### What is being asked
What lines of the data below hold "shipping"? Show them.

=== Begin Enclosure ===

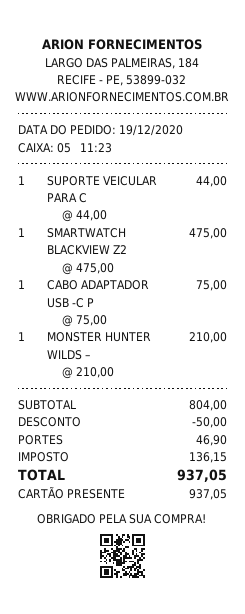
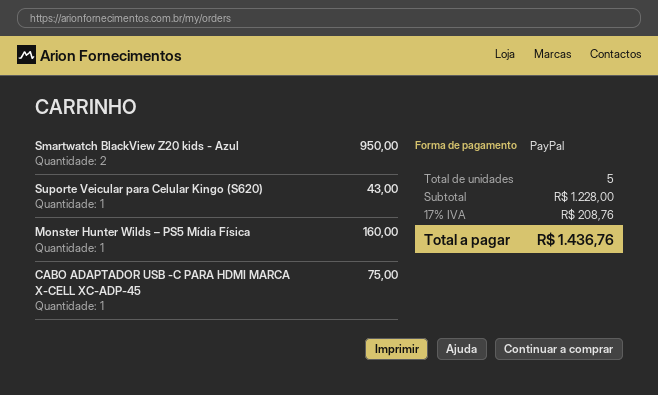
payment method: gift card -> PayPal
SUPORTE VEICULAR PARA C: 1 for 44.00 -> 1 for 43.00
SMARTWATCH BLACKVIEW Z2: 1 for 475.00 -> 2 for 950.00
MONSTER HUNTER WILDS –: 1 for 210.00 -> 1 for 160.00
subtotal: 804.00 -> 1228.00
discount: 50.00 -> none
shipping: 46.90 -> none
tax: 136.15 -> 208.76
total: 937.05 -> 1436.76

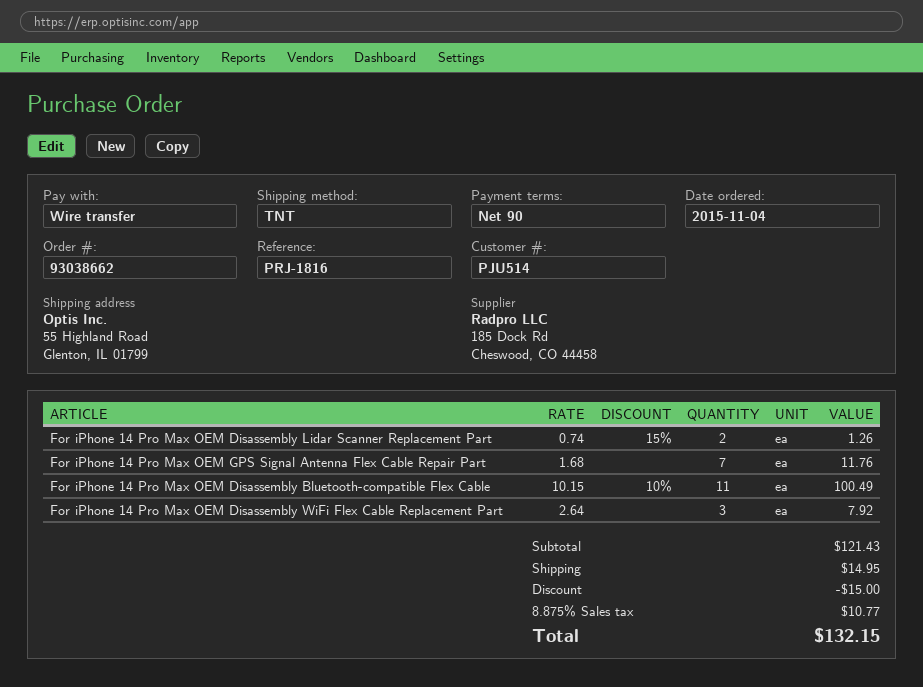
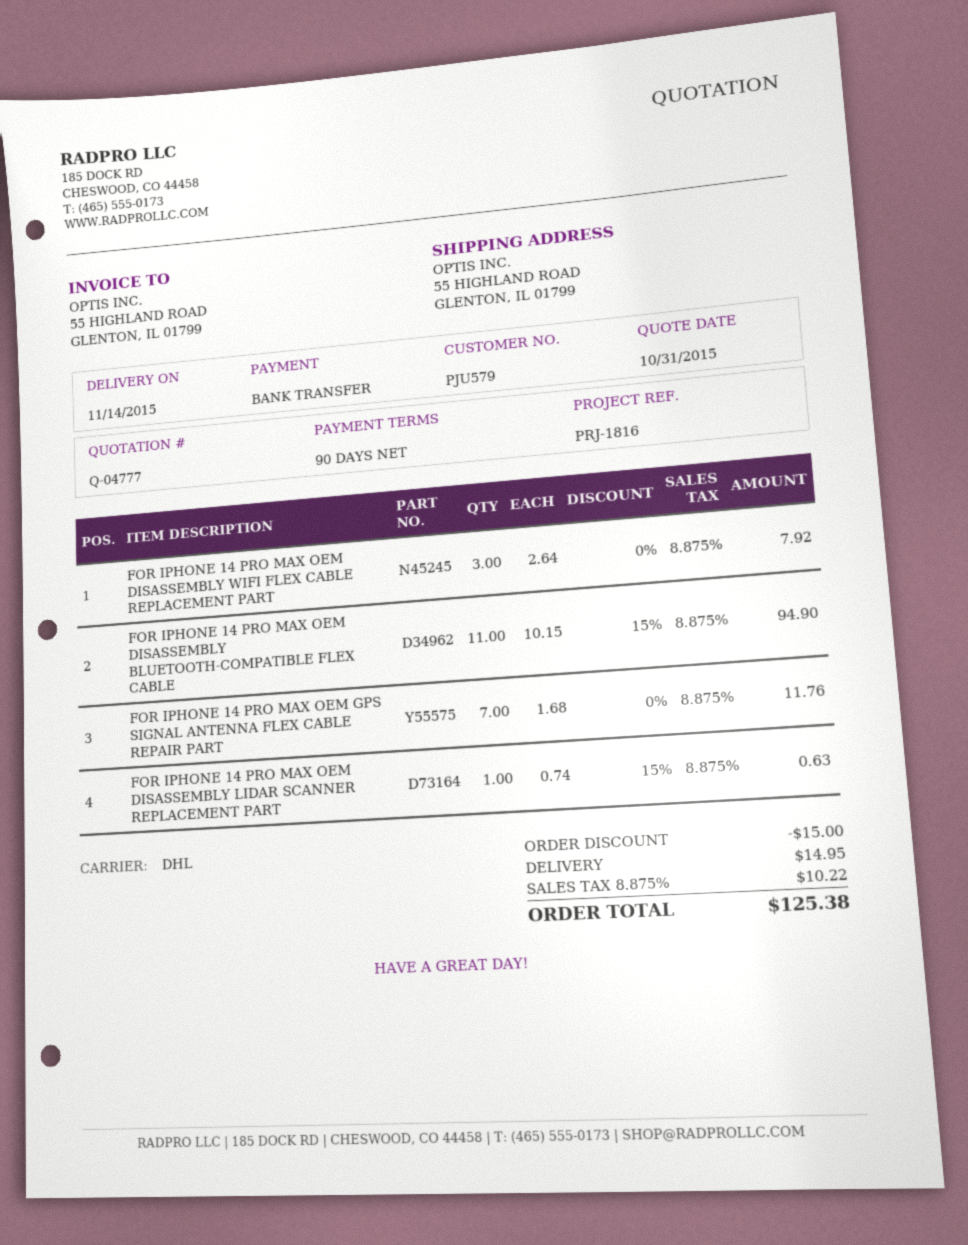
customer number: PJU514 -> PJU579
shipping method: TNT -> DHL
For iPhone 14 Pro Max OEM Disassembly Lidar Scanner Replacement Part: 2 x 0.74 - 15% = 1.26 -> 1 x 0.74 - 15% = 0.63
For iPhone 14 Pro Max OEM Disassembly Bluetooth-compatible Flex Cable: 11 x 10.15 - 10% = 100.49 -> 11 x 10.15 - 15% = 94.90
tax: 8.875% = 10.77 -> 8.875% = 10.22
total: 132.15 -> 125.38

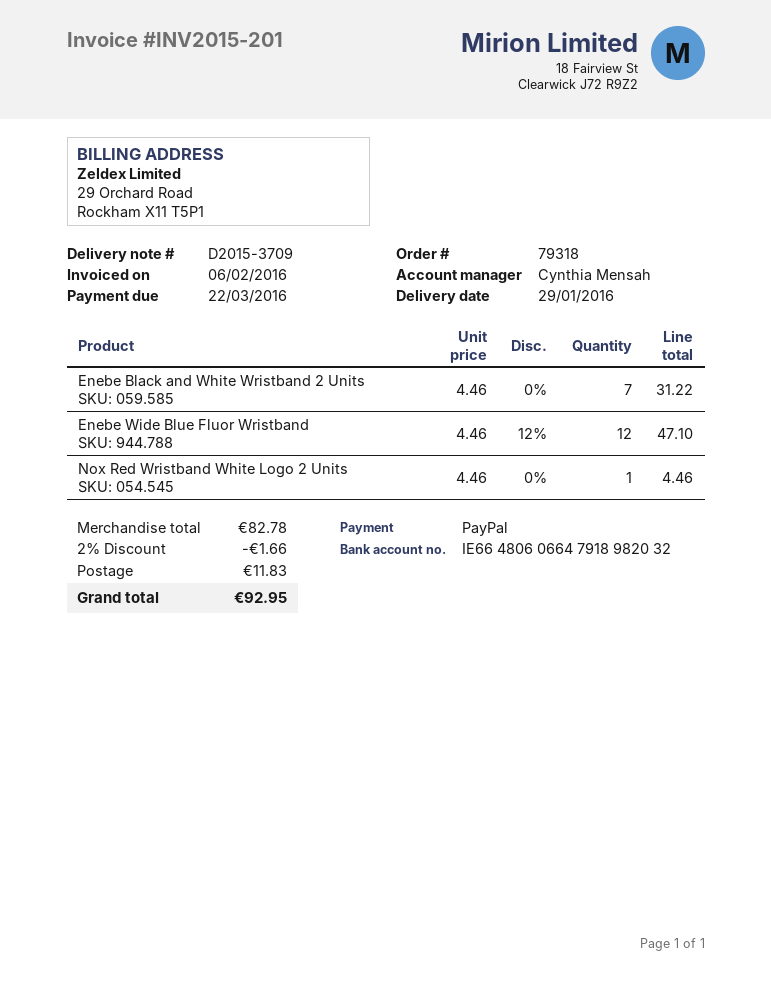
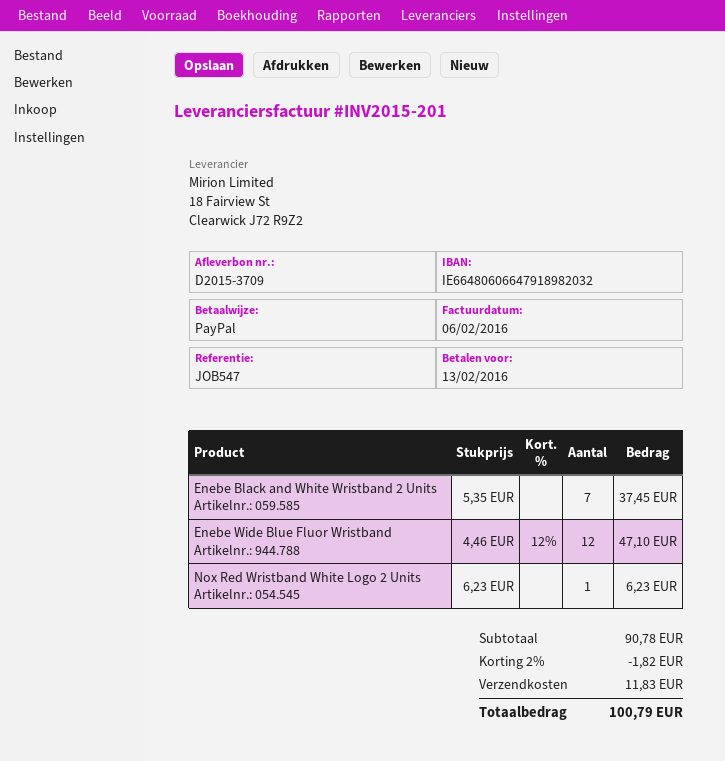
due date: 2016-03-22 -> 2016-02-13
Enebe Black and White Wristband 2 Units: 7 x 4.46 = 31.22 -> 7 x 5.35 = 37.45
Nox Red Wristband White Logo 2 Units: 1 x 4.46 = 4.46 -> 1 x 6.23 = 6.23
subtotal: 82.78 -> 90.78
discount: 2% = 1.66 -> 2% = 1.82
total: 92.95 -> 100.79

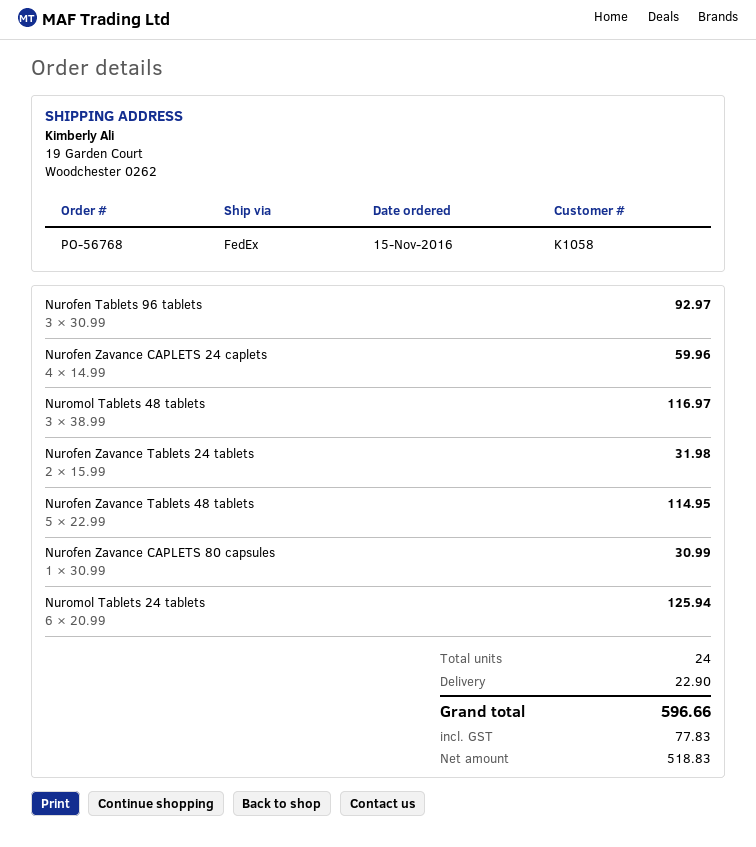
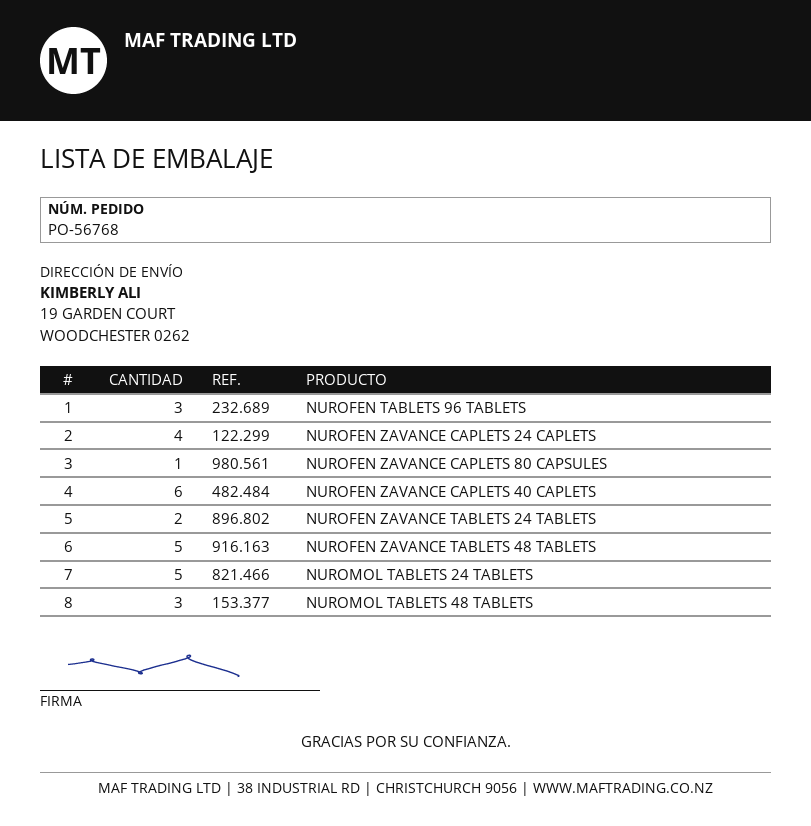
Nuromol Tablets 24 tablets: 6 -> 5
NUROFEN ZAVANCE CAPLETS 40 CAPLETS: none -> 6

=== End Enclosure ===

### Answer for this exercise
shipping: 46.90 -> none
shipping method: TNT -> DHL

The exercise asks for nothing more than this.